Chicken Broth
10.0best for soupLight savory base; most versatile broth swap, works in any soup or grain dish
In Soup, Stock Soup provides the base liquid that everything else builds on. The right replacement needs comparable umami and body.
Light savory base; most versatile broth swap, works in any soup or grain dish
Chicken Broth swaps 1:1 by volume and brings a clean, light aromatics floor; hold the simmer at 185°F and skim in the first 5 minutes to keep the broth clear. You may need to reduce 20% longer than Stock Soup to reach the same body, since chicken broth has less gelatin to thicken the final pot.
Rich beefy base; use for heartier soups and stews, add soy sauce for extra depth
Beef Broth swaps 1:1 and its stronger depth suits onion or barley soups where you want the stock itself to lead. Stir in aromatics early, simmer at a tremor rather than a boil, and season in layers — salt at the start, bay during simmer, acid to finish so the reduce doesn't concentrate the seasoning past balance.
Most versatile broth substitute
Chicken Broth Or Bouillon Soup swaps 1:1 but bouillon salt stacks during the reduce — skip salt at the start, taste warm (not hot) after a 20% thicken, and only then adjust. Its thinner body means you'll reduce an extra 5-10 minutes to develop the same silky mouthfeel Stock Soup gives right off the simmer.

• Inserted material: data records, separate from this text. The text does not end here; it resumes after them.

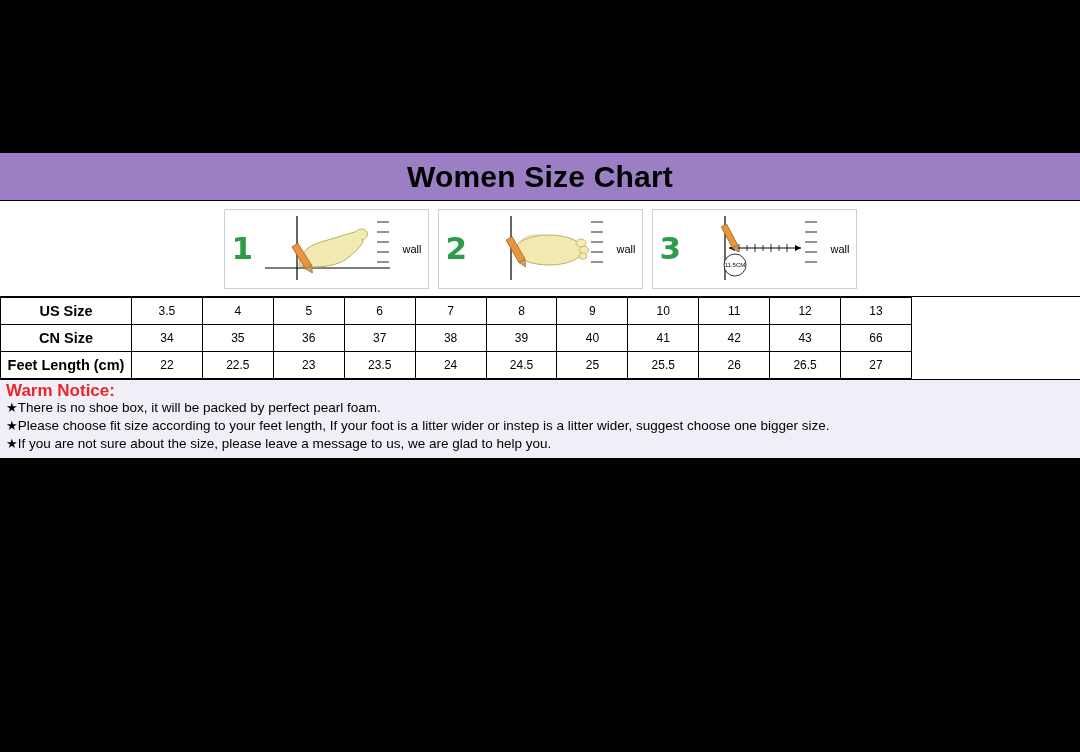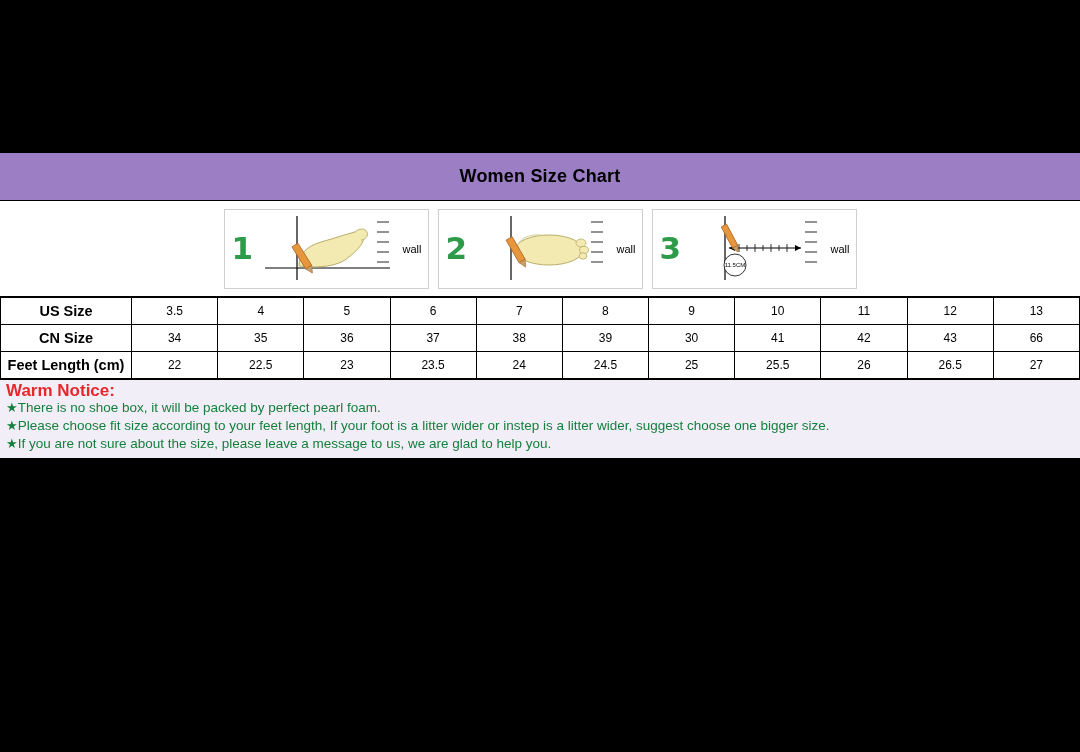"Women Size Chart" .title-bar .title-text { font-size: 18px -> 30px }
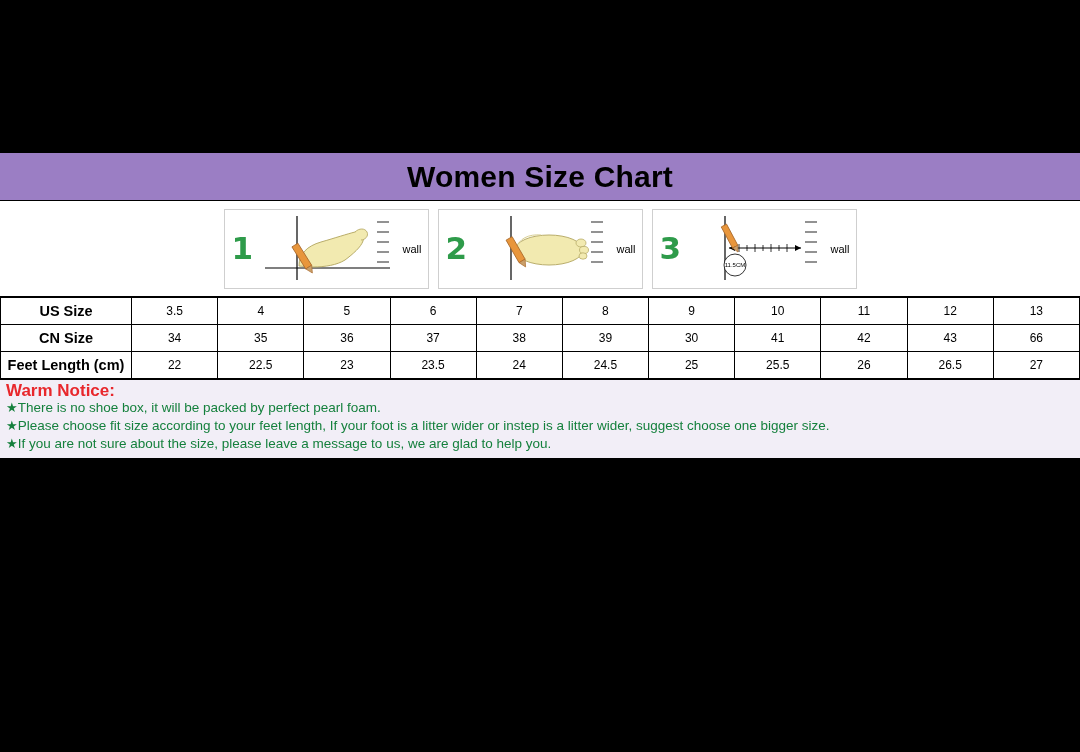"US Size" table.size-table { width: 1080px -> 912px }
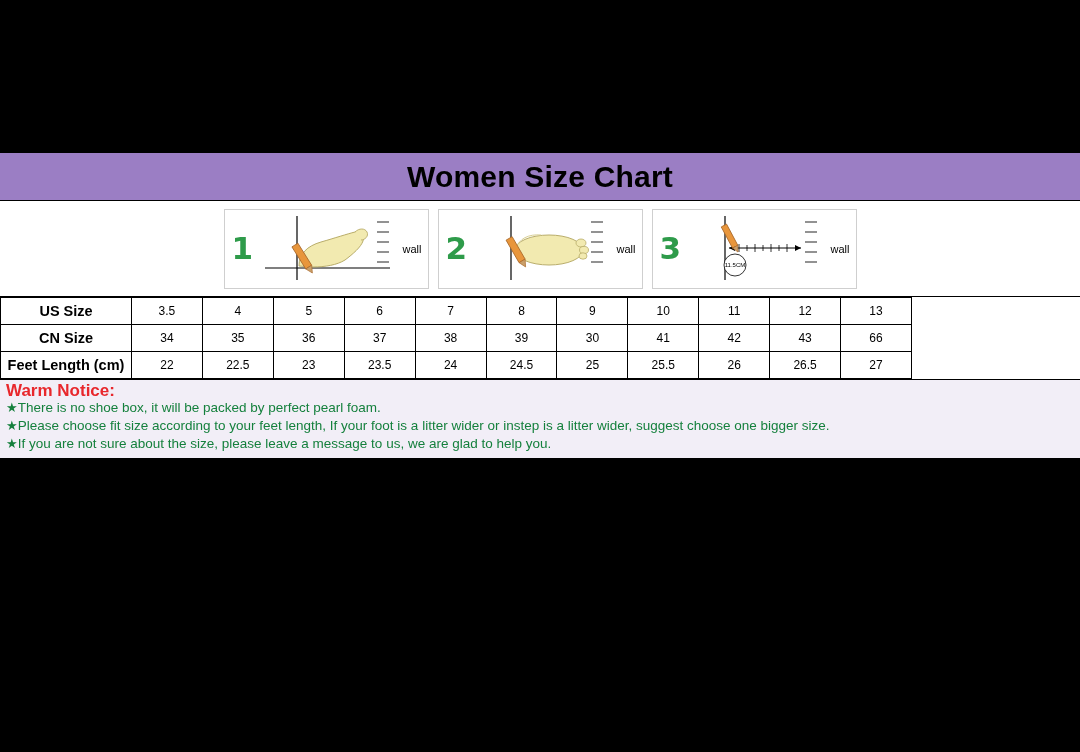"30" td { text: 30 -> 40 }
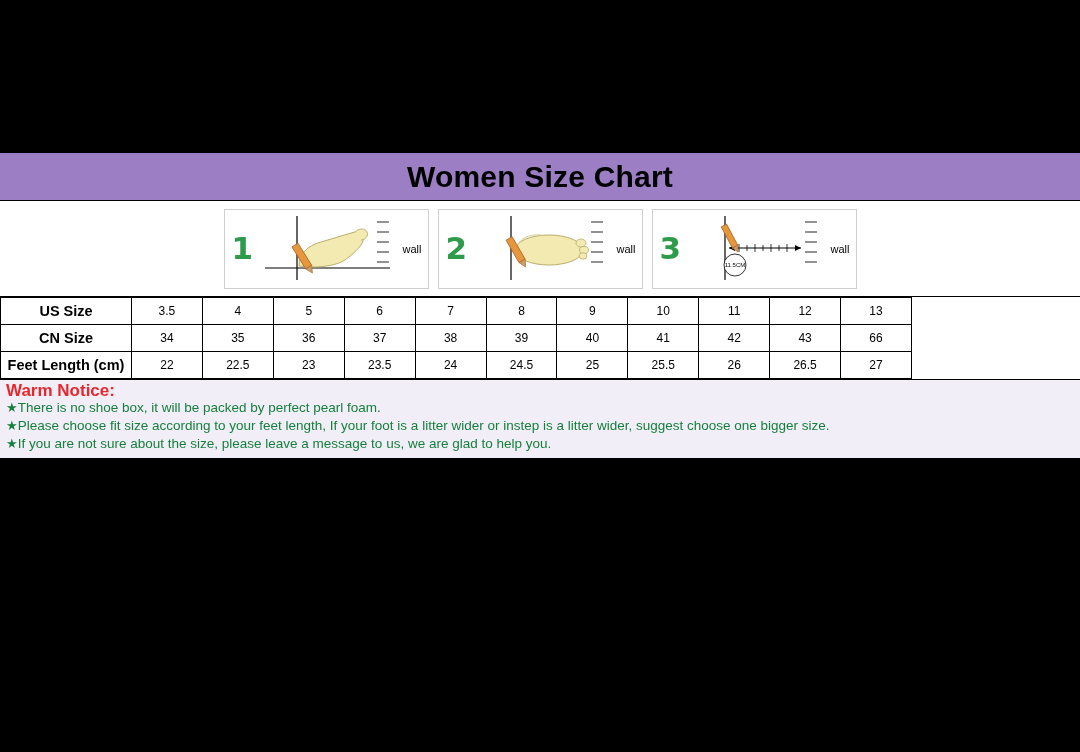"★There is no shoe box," .notice-line { color: #15803d -> #000000 }
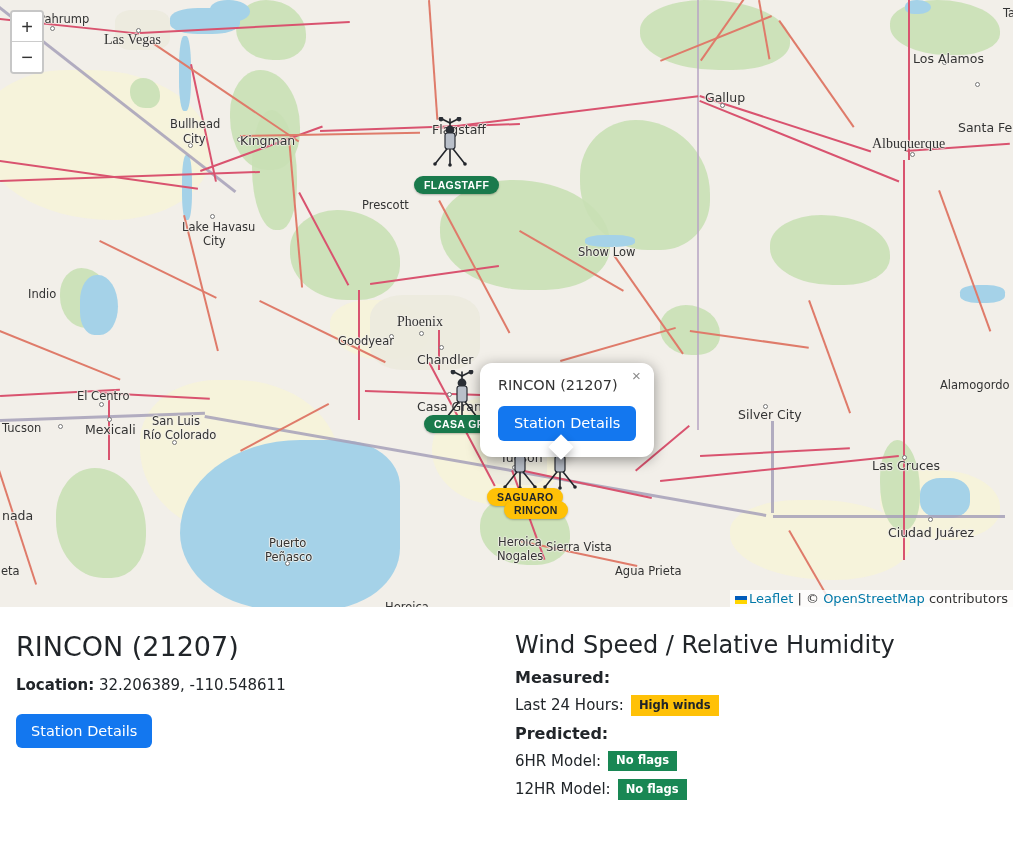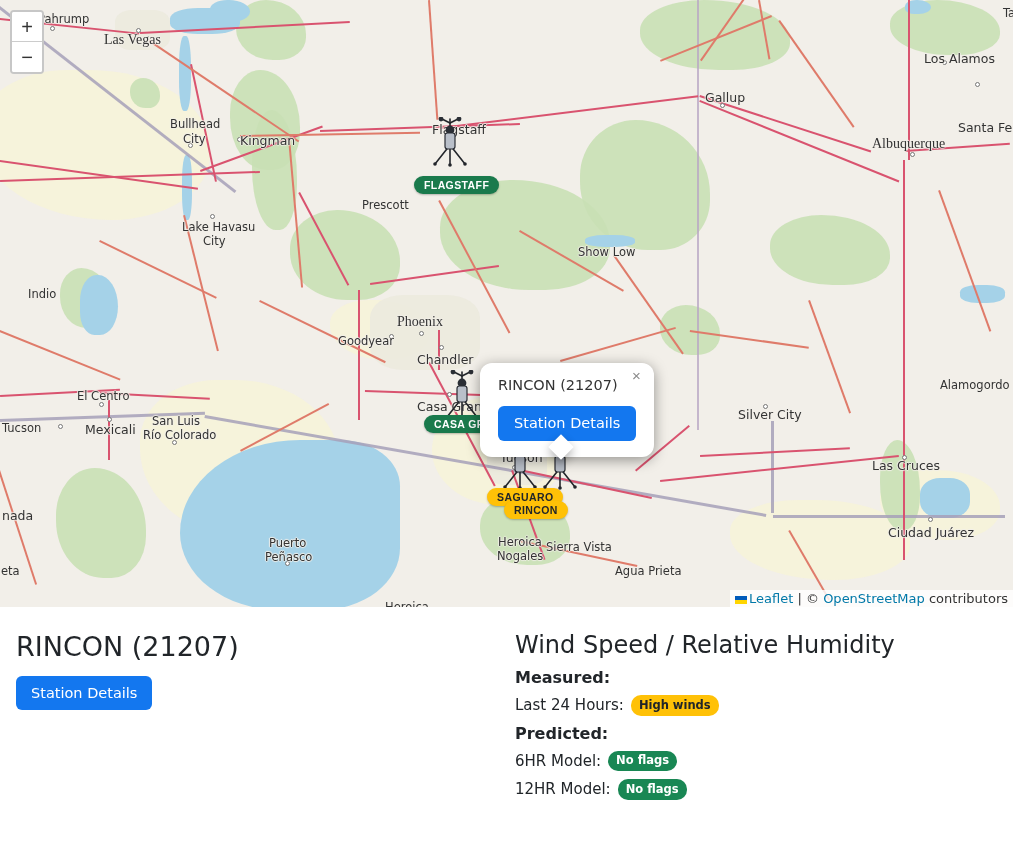"Los Alamos" div.city { margin-left: 11px -> none }
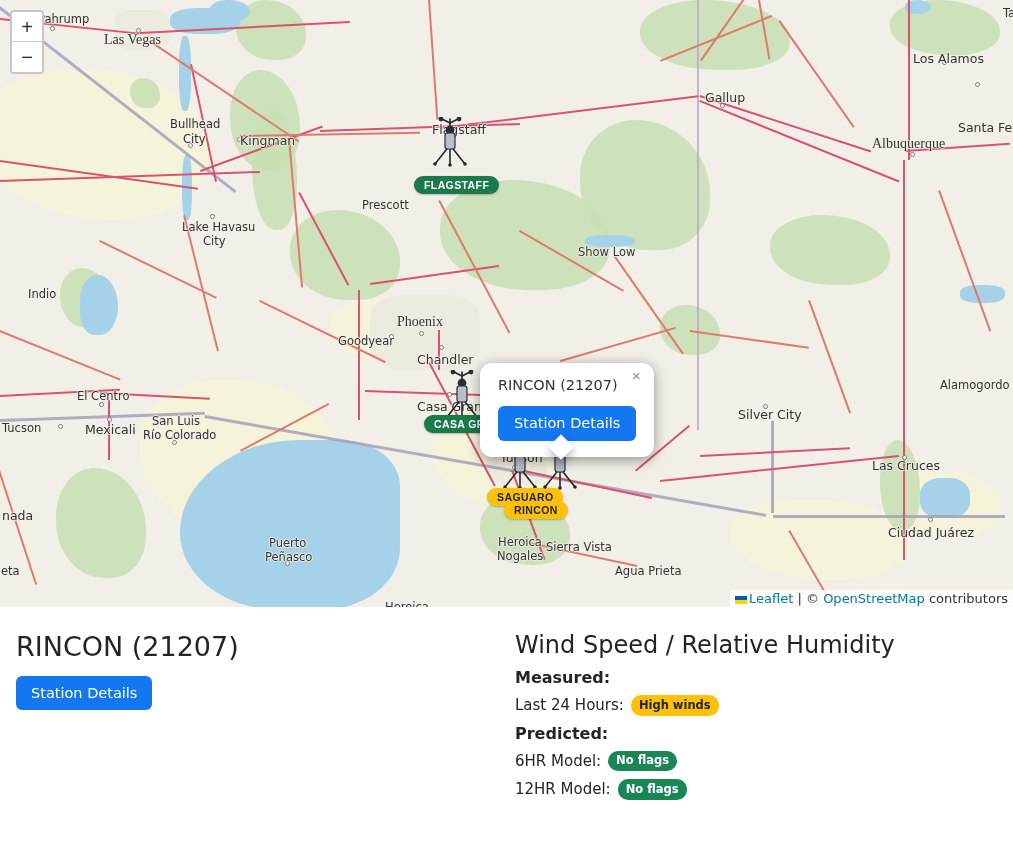"Location: 32.206389, -110.548611" div.loc-line { html: none -> <div> <b>Location:</b> <span>32.206389, -110.548611</span> </div> }
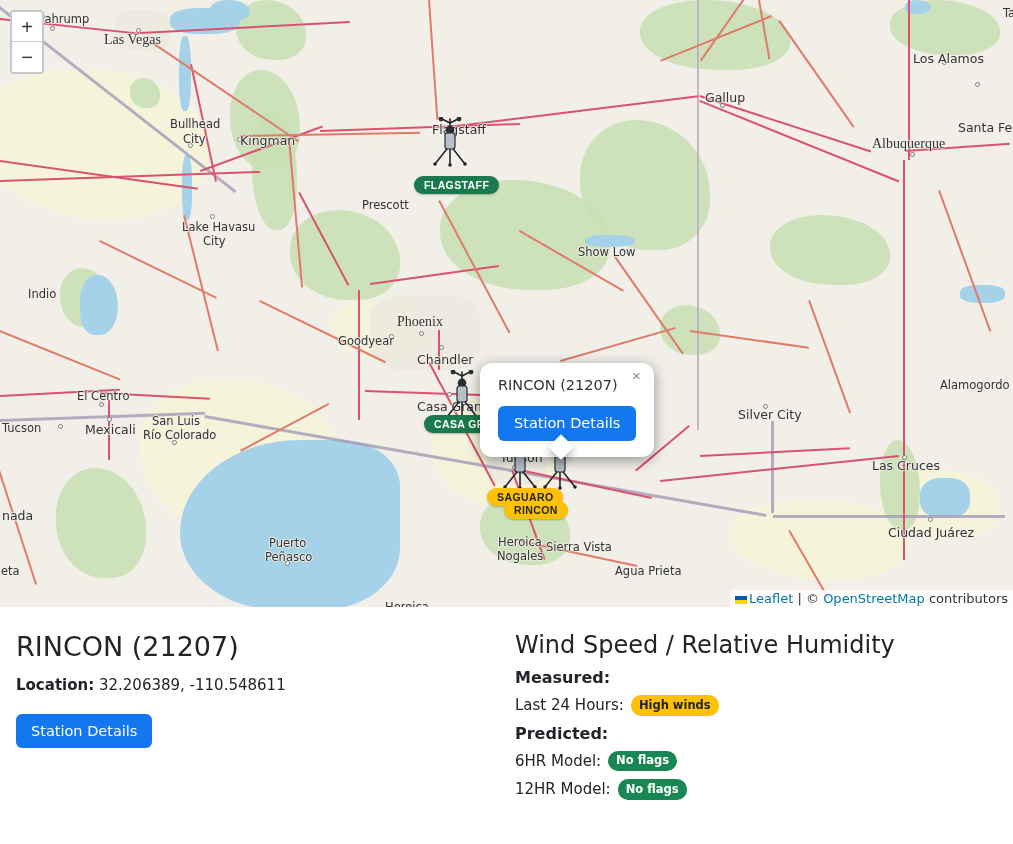"High winds" .badge { border-radius: 10px -> 0 }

Richer, best for red meat dishes
Beef Broth Or Bouillon Soup swaps 1:1 and delivers a darker, richer body, perfect for French onion or beef-barley where depth should dominate. Bouillon salt jumps fast, so hold off salting until you reduce by 20%, then stir in acid at the end to brighten before you skim the final fat film.
Vegan option, works universally
Vegetable Broth Soup swaps 1:1 and keeps the broth pale, ideal when aromatics and herbs should lead instead of meat depth. With no gelatin, body comes from a longer reduce — plan a 25% reduction rather than 20%, and blend a ladle of cooked vegetables back in to thicken without masking the stock's clean base.
Stock Soup is the entire body of a soup, so every move you make — the simmer temperature, the skim, the reduce — is aimed at keeping its flavor clean rather than just supporting something else. Start aromatics in 2 tbsp fat, sweat 5 minutes, then add 6 cups stock and a bay leaf and bring to 185°F (a bare tremor, not a rolling boil) for 25-40 minutes; a hard boil emulsifies the fat and turns the broth cloudy.
Skim the grey foam in the first 5 minutes, then stir only enough to keep aromatics off the bottom. To thicken without muddying the depth, reduce by 20-25% uncovered rather than adding flour; the stock's own gelatin will give body as it concentrates.
Unlike quiche, where stock is hidden inside a custard, here it IS the dish — season it in layers (salt at the start, acid at the end) and taste warm, not hot, since hot liquid reads under-seasoned.
Avoid a rolling boil once aromatics are in — hold the simmer at 185°F to keep the broth clear; a hard boil emulsifies surface fat into the stock and clouds the body you just built.
Don't salt heavily at the start if you plan to reduce the stock by 20% — the final depth will taste over-seasoned after the reduce, and you can't pull salt back out.
Skip thickening with flour when body is thin; instead skim the scum in the first 5 minutes and let the stock's own gelatin concentrate to give the soup mouthfeel.
Don't add acidic tomato or wine before the stock has simmered 20 minutes — early acid prevents the aromatics from releasing their full depth into the broth.
Avoid tasting stock piping hot; heat dulls the palate, and you'll over-season the soup. Cool a spoonful to warm before you stir in more salt or bay.